I learned a lot in my two years at Cosmo, but nothing more important than the simple act of recognition for good work. My previous experience, from the Marine Corps on, had been working for men — most of them perfectly okay guys — and their approach had been essentially military. If you did something wrong, or less than well, you heard about it fast. If you did a good job, well, that was just what you were hired to do. Corrections were commonplace, compliments rare. Helen’s approach was very different and very effective. You might come into your office in the morning and find a sheet of pink paper on your desk, on which would be written: “Owen, your editing of that story on the perfume business was just splendid!!!

Helen didn’t dilute the significance of these pink mash notes by giving them out too freely, and she was always specific about why you were being thanked. So a day that started out “pink” couldn’t be all bad, and, editorially speaking, some of my days might otherwise have been quite a mess. The salaries at Cosmo were generous — calculating for inflation, I probably have never been paid better — but the fact that Helen was so ready to acknowledge staffers whose work pleased her was in itself a kind of currency. The compliments wouldn’t pay the rent, of course, but they tended to forge bonds that made Cosmo’s editors among the most loyal in the business.

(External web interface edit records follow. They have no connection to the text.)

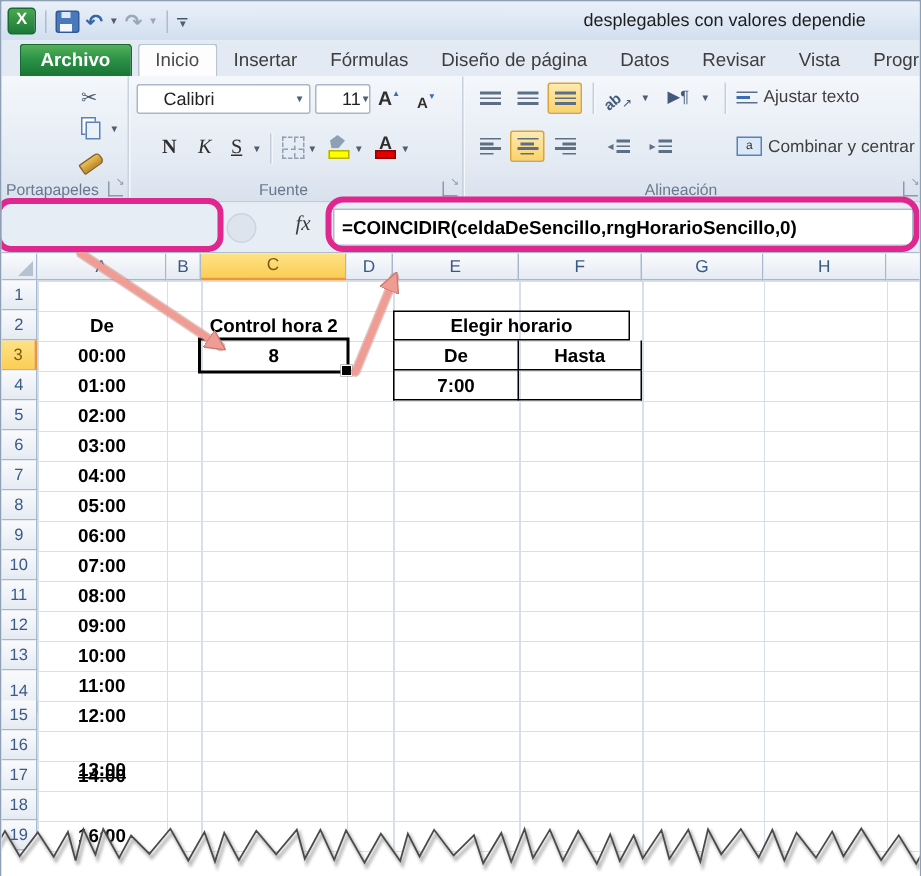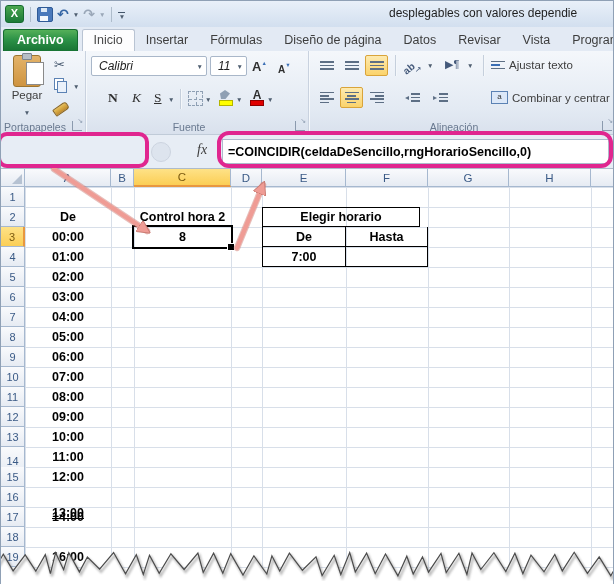"Archivo" .tabrow { padding-left: 2px -> 12px }
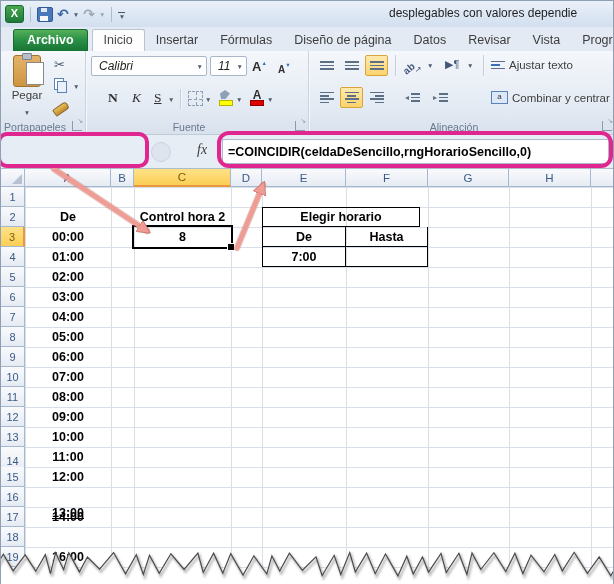"Calibri" .combo { font-style: italic -> none; padding-left: 7px -> 17px }
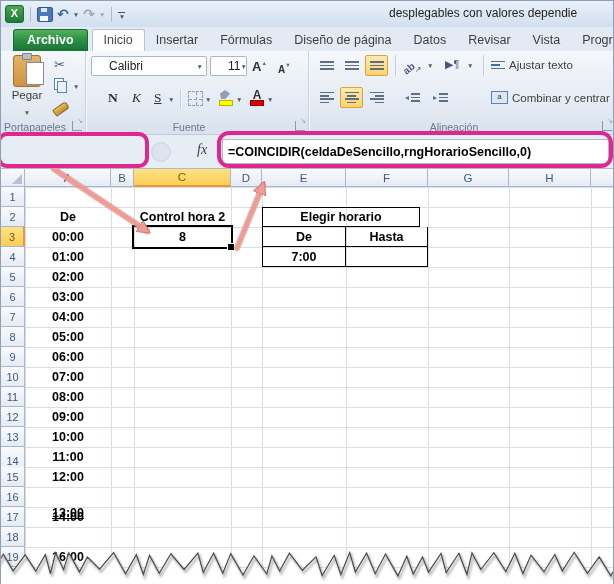"Pegar" div.paste { html: <div> <div></div> <div>Pegar</div> <span>▼</span> </div> -> none }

Helen had a temper, but she never bullied anyone. The one time I ever saw her melt down it was at a Dictaphone that had failed to record many letters she’d dictated the night before. You knew when she wasn’t happy with you through certain signs — she’d come into your office and shut the door, or summon you to her office and lower her voice. But if you did something she knew you knew she didn’t want you to do, she had ways to get revenge. While I was working for her, I rode a motorcycle, a racy little Honda 400F Super Sport (which I still have). I often rode to work from my Upper West Side apartment and parked in the middle of Columbus Circle (you could do that in those days). For some reason, which I never figured out, Helen didn’t like my having a motorcycle, and she didn’t like seeing my helmet on the credenza in my office. But I paid no attention. And one day, when I had somehow earned a mention in her column “Step Into My Parlor,” along with a man whose story I had edited, I suggested to the art director that it might be fun to have us photographed on my Honda. “I don’t think that’s such a good idea,” the art director said. “Helen really doesn’t like that motorcycle.”

But I insisted, sure that readers would think I was pretty cool. So I parked the bike in front of the office on 57th St., the writer and I sat on it, and the photograph was made. When Helen saw the shot, I later learned, she was furious. But by then it was too late for a re-shoot. She never said anything to me. Instead, she took a pair of scissors and did some strategic cropping. When the picture appeared in the column, in about three million copies of the magazine, the motorcycle had disappeared completely. What readers saw were two men with satisfied smiles on their faces, the one in back pressed tightly against the one in front. Not that there's anything wrong with that.

I never again took Helen’s opinions lightly.